— TASK INSTRUCTIONS —
What lines of the data below hold the string "pêche"? Copy each one.
** TASK MATERIAL follows **
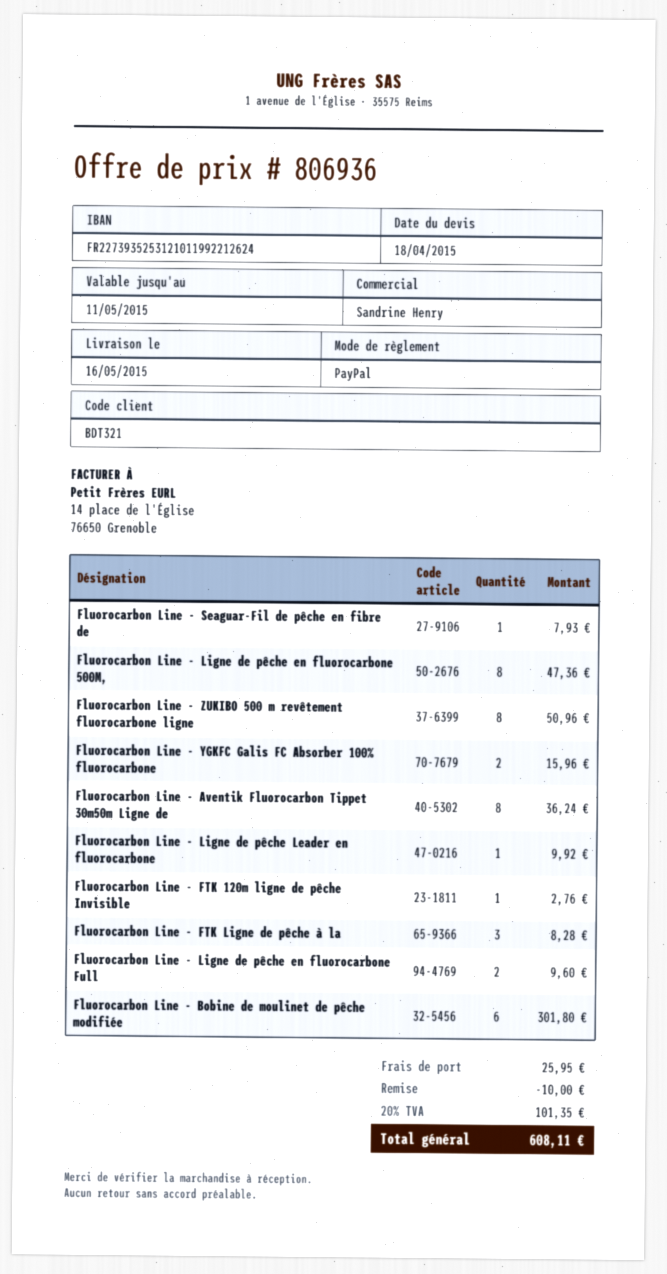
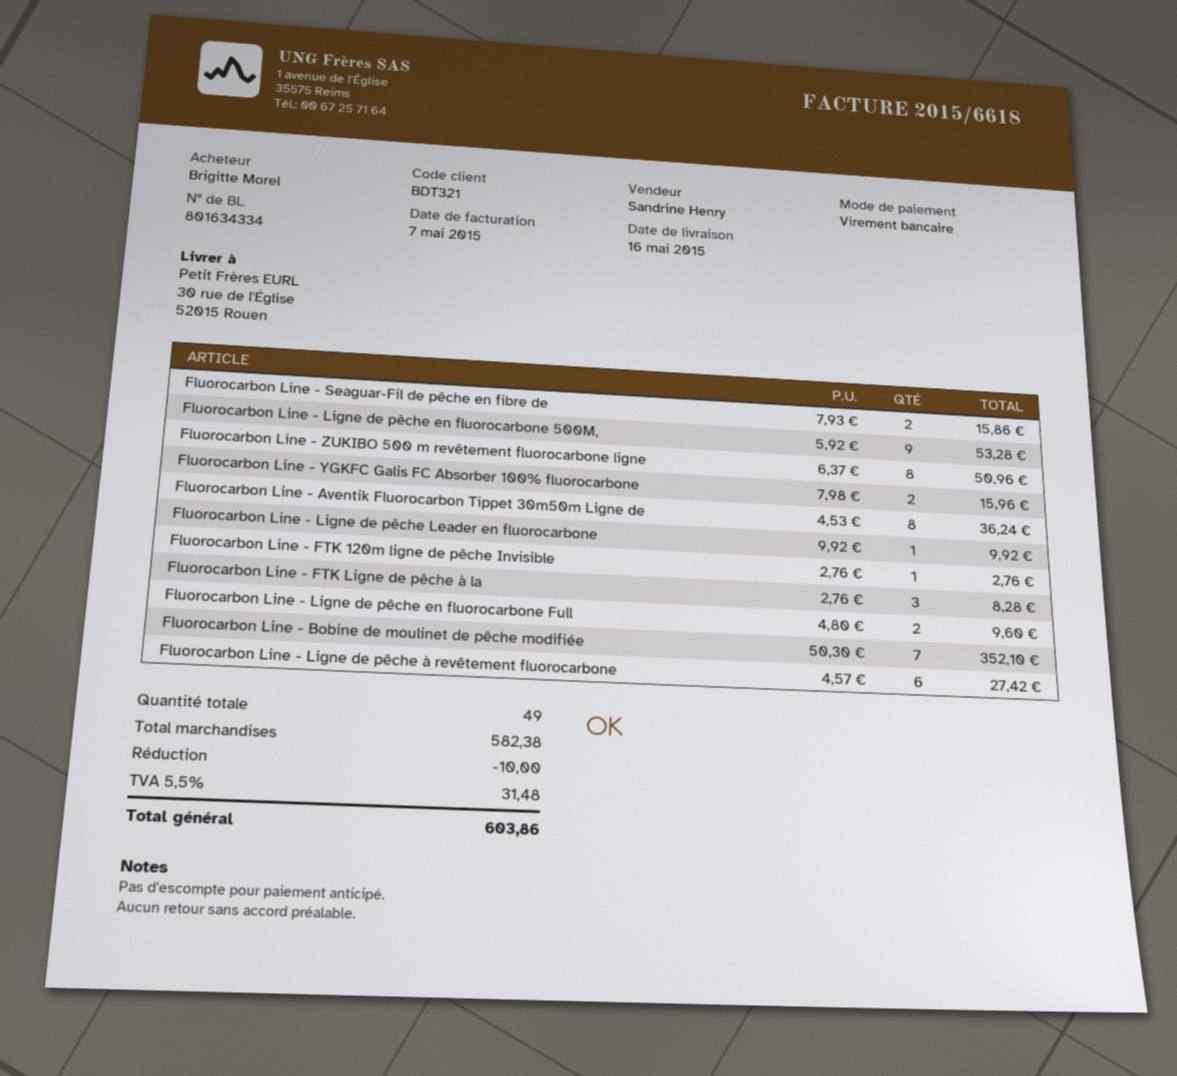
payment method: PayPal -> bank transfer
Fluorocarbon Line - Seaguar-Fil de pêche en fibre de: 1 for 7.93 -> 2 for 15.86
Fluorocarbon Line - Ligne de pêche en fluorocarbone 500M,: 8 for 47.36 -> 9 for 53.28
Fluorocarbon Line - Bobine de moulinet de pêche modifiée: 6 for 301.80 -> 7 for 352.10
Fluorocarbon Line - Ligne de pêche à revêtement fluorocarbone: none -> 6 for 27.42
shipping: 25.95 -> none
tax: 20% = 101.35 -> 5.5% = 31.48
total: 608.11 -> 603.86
** End of TASK MATERIAL **
— SOLUTION TO THE PROBLEM —
Fluorocarbon Line - Seaguar-Fil de pêche en fibre de: 1 for 7.93 -> 2 for 15.86
Fluorocarbon Line - Ligne de pêche en fluorocarbone 500M,: 8 for 47.36 -> 9 for 53.28
Fluorocarbon Line - Bobine de moulinet de pêche modifiée: 6 for 301.80 -> 7 for 352.10
Fluorocarbon Line - Ligne de pêche à revêtement fluorocarbone: none -> 6 for 27.42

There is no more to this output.